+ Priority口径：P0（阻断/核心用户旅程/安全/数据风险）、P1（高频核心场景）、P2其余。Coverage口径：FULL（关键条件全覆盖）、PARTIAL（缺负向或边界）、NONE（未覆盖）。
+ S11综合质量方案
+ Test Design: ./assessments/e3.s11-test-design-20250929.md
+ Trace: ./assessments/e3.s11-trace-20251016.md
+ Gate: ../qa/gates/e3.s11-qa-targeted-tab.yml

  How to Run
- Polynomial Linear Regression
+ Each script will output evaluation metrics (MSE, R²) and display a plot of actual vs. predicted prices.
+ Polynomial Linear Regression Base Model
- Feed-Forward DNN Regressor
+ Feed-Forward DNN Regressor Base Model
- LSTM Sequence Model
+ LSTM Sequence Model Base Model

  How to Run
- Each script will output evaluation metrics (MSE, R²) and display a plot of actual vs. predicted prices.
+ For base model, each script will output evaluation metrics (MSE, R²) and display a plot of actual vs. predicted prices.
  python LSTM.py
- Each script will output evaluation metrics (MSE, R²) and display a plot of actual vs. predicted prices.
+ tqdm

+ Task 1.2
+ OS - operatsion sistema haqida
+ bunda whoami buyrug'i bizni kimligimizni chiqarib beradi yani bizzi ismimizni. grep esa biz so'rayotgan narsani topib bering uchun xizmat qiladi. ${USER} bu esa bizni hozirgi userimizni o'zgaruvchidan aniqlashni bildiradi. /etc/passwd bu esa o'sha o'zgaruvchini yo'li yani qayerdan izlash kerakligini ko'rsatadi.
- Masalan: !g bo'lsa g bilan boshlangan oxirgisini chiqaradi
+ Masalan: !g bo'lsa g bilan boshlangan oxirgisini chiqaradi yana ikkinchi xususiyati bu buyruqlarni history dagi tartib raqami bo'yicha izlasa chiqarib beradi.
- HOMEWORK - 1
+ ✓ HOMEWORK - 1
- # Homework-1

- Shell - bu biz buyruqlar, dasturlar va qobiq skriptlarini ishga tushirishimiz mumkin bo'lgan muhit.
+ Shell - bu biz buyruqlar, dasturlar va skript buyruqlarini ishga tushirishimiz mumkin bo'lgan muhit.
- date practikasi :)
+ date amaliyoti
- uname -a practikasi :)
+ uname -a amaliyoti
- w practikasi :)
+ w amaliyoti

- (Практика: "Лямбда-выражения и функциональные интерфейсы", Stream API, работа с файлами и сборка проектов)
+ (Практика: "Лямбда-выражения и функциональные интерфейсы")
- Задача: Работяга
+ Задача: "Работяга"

- _Problem details_
Set down exactly, and only, the lines of the data above from the line containing "Model Base Model" through the last one.

- _Reply_
+ LSTM Sequence Model Base Model

  How to Run
- Each script will output evaluation metrics (MSE, R²) and display a plot of actual vs. predicted prices.
+ For base model, each script will output evaluation metrics (MSE, R²) and display a plot of actual vs. predicted prices.
  python LSTM.py
- Each script will output evaluation metrics (MSE, R²) and display a plot of actual vs. predicted prices.
+ tqdm

+ Task 1.2
+ OS - operatsion sistema haqida
+ bunda whoami buyrug'i bizni kimligimizni chiqarib beradi yani bizzi ismimizni. grep esa biz so'rayotgan narsani topib bering uchun xizmat qiladi. ${USER} bu esa bizni hozirgi userimizni o'zgaruvchidan aniqlashni bildiradi. /etc/passwd bu esa o'sha o'zgaruvchini yo'li yani qayerdan izlash kerakligini ko'rsatadi.
- Masalan: !g bo'lsa g bilan boshlangan oxirgisini chiqaradi
+ Masalan: !g bo'lsa g bilan boshlangan oxirgisini chiqaradi yana ikkinchi xususiyati bu buyruqlarni history dagi tartib raqami bo'yicha izlasa chiqarib beradi.
- HOMEWORK - 1
+ ✓ HOMEWORK - 1
- # Homework-1

- Shell - bu biz buyruqlar, dasturlar va qobiq skriptlarini ishga tushirishimiz mumkin bo'lgan muhit.
+ Shell - bu biz buyruqlar, dasturlar va skript buyruqlarini ishga tushirishimiz mumkin bo'lgan muhit.
- date practikasi :)
+ date amaliyoti
- uname -a practikasi :)
+ uname -a amaliyoti
- w practikasi :)
+ w amaliyoti

- (Практика: "Лямбда-выражения и функциональные интерфейсы", Stream API, работа с файлами и сборка проектов)
+ (Практика: "Лямбда-выражения и функциональные интерфейсы")
- Задача: Работяга
+ Задача: "Работяга"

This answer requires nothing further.